## TASK REQUIREMENTS
This exercise calls for an exact copy of the listing, with no pictures kept.

:::::

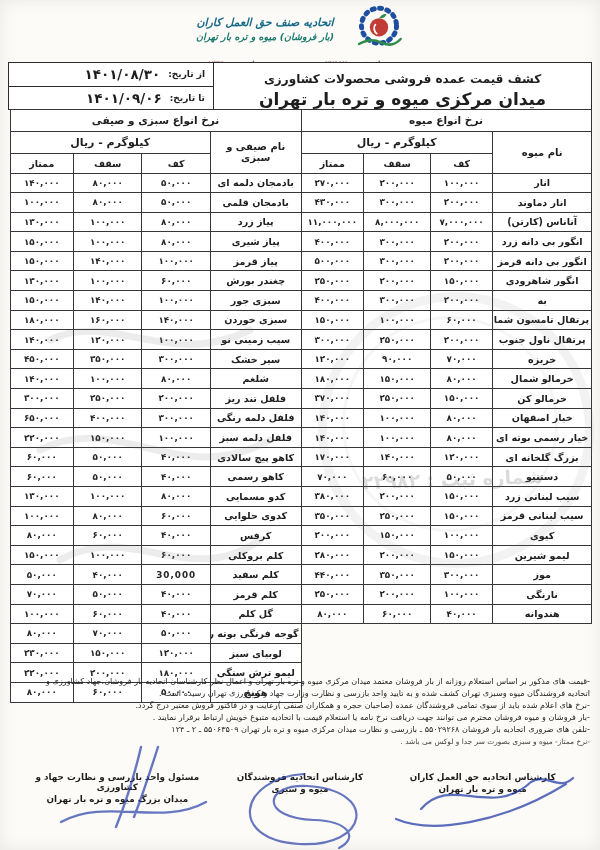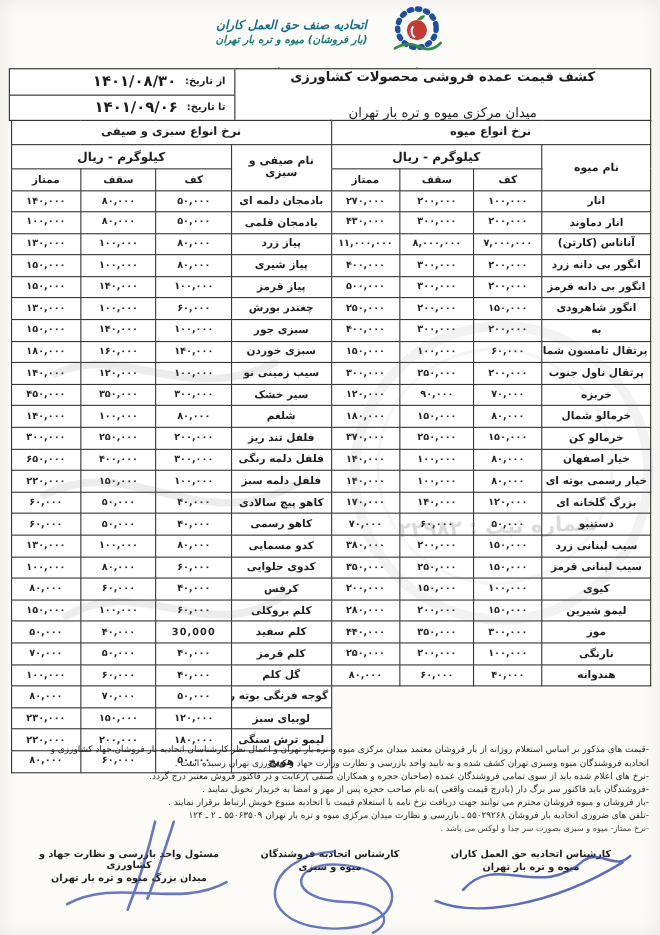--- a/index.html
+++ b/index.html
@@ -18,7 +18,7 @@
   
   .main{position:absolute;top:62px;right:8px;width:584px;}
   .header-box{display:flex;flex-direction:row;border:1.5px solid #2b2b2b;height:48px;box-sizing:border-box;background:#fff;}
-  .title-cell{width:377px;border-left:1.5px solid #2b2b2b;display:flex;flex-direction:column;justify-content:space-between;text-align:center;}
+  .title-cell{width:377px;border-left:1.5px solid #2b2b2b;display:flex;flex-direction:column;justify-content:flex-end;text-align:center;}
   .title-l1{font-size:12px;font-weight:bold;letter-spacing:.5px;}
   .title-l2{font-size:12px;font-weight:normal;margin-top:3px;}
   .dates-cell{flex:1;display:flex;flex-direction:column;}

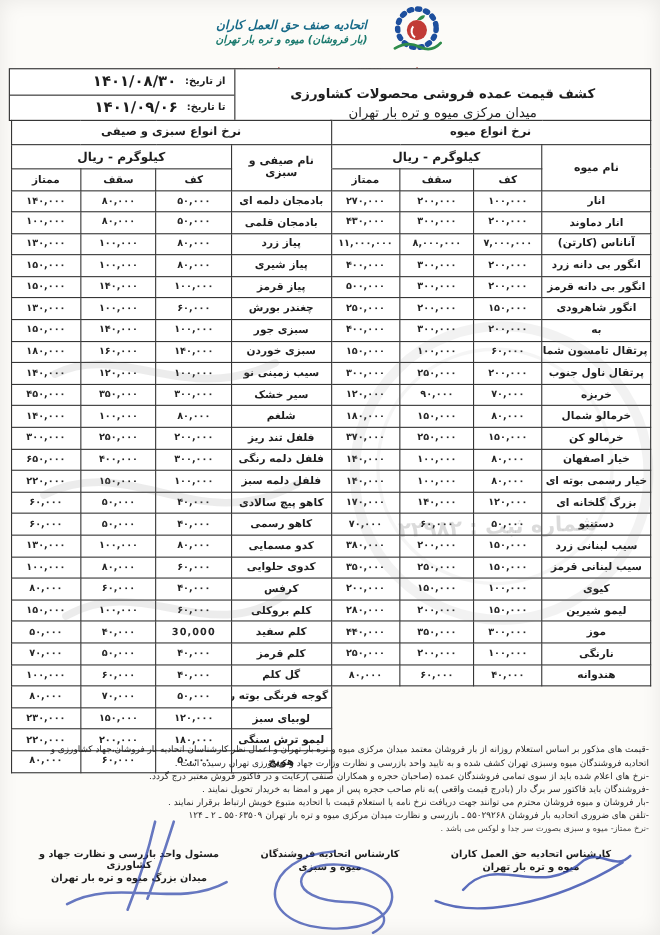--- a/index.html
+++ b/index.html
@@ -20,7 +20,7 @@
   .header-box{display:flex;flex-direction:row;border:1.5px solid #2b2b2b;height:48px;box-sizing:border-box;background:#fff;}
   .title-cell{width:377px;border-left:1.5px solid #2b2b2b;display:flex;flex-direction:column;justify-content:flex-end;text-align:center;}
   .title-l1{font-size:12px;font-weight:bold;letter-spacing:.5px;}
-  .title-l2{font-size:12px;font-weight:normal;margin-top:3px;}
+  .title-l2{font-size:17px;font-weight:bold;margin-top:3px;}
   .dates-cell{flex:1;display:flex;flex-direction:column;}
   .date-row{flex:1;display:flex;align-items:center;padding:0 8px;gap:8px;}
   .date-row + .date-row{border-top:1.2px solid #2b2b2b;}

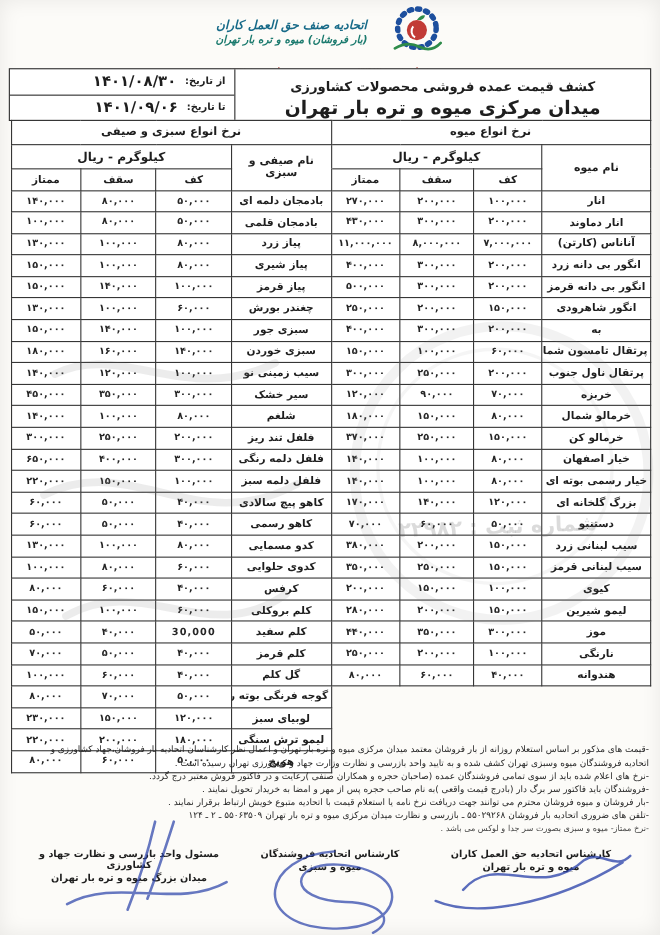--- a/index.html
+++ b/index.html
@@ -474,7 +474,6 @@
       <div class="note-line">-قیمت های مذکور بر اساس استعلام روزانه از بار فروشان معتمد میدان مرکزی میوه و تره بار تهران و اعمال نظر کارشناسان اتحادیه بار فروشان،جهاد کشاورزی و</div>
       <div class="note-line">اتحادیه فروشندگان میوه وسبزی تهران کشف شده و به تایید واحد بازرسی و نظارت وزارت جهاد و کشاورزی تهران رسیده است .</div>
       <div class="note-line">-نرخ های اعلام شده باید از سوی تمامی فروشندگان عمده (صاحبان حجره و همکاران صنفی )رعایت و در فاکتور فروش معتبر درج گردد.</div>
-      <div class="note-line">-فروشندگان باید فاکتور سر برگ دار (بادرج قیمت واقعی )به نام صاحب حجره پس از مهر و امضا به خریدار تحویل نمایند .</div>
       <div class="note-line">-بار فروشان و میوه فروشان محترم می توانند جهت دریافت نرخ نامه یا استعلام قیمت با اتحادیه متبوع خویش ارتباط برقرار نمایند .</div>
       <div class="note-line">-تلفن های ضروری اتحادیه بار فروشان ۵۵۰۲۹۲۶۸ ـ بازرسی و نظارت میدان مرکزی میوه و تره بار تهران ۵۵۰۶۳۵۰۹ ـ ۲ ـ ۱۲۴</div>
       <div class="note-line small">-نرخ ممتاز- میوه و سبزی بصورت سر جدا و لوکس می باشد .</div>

:::::

## RESULT BELOW
--- a/index.html
+++ b/index.html
@@ -18,7 +18,7 @@
   
   .main{position:absolute;top:62px;right:8px;width:584px;}
   .header-box{display:flex;flex-direction:row;border:1.5px solid #2b2b2b;height:48px;box-sizing:border-box;background:#fff;}
-  .title-cell{width:377px;border-left:1.5px solid #2b2b2b;display:flex;flex-direction:column;justify-content:space-between;text-align:center;}
+  .title-cell{width:377px;border-left:1.5px solid #2b2b2b;display:flex;flex-direction:column;justify-content:flex-end;text-align:center;}
   .title-l1{font-size:12px;font-weight:bold;letter-spacing:.5px;}
   .title-l2{font-size:12px;font-weight:normal;margin-top:3px;}
   .dates-cell{flex:1;display:flex;flex-direction:column;}

--- a/index.html
+++ b/index.html
@@ -20,7 +20,7 @@
   .header-box{display:flex;flex-direction:row;border:1.5px solid #2b2b2b;height:48px;box-sizing:border-box;background:#fff;}
   .title-cell{width:377px;border-left:1.5px solid #2b2b2b;display:flex;flex-direction:column;justify-content:flex-end;text-align:center;}
   .title-l1{font-size:12px;font-weight:bold;letter-spacing:.5px;}
-  .title-l2{font-size:12px;font-weight:normal;margin-top:3px;}
+  .title-l2{font-size:17px;font-weight:bold;margin-top:3px;}
   .dates-cell{flex:1;display:flex;flex-direction:column;}
   .date-row{flex:1;display:flex;align-items:center;padding:0 8px;gap:8px;}
   .date-row + .date-row{border-top:1.2px solid #2b2b2b;}

--- a/index.html
+++ b/index.html
@@ -474,7 +474,6 @@
       <div class="note-line">-قیمت های مذکور بر اساس استعلام روزانه از بار فروشان معتمد میدان مرکزی میوه و تره بار تهران و اعمال نظر کارشناسان اتحادیه بار فروشان،جهاد کشاورزی و</div>
       <div class="note-line">اتحادیه فروشندگان میوه وسبزی تهران کشف شده و به تایید واحد بازرسی و نظارت وزارت جهاد و کشاورزی تهران رسیده است .</div>
       <div class="note-line">-نرخ های اعلام شده باید از سوی تمامی فروشندگان عمده (صاحبان حجره و همکاران صنفی )رعایت و در فاکتور فروش معتبر درج گردد.</div>
-      <div class="note-line">-فروشندگان باید فاکتور سر برگ دار (بادرج قیمت واقعی )به نام صاحب حجره پس از مهر و امضا به خریدار تحویل نمایند .</div>
       <div class="note-line">-بار فروشان و میوه فروشان محترم می توانند جهت دریافت نرخ نامه یا استعلام قیمت با اتحادیه متبوع خویش ارتباط برقرار نمایند .</div>
       <div class="note-line">-تلفن های ضروری اتحادیه بار فروشان ۵۵۰۲۹۲۶۸ ـ بازرسی و نظارت میدان مرکزی میوه و تره بار تهران ۵۵۰۶۳۵۰۹ ـ ۲ ـ ۱۲۴</div>
       <div class="note-line small">-نرخ ممتاز- میوه و سبزی بصورت سر جدا و لوکس می باشد .</div>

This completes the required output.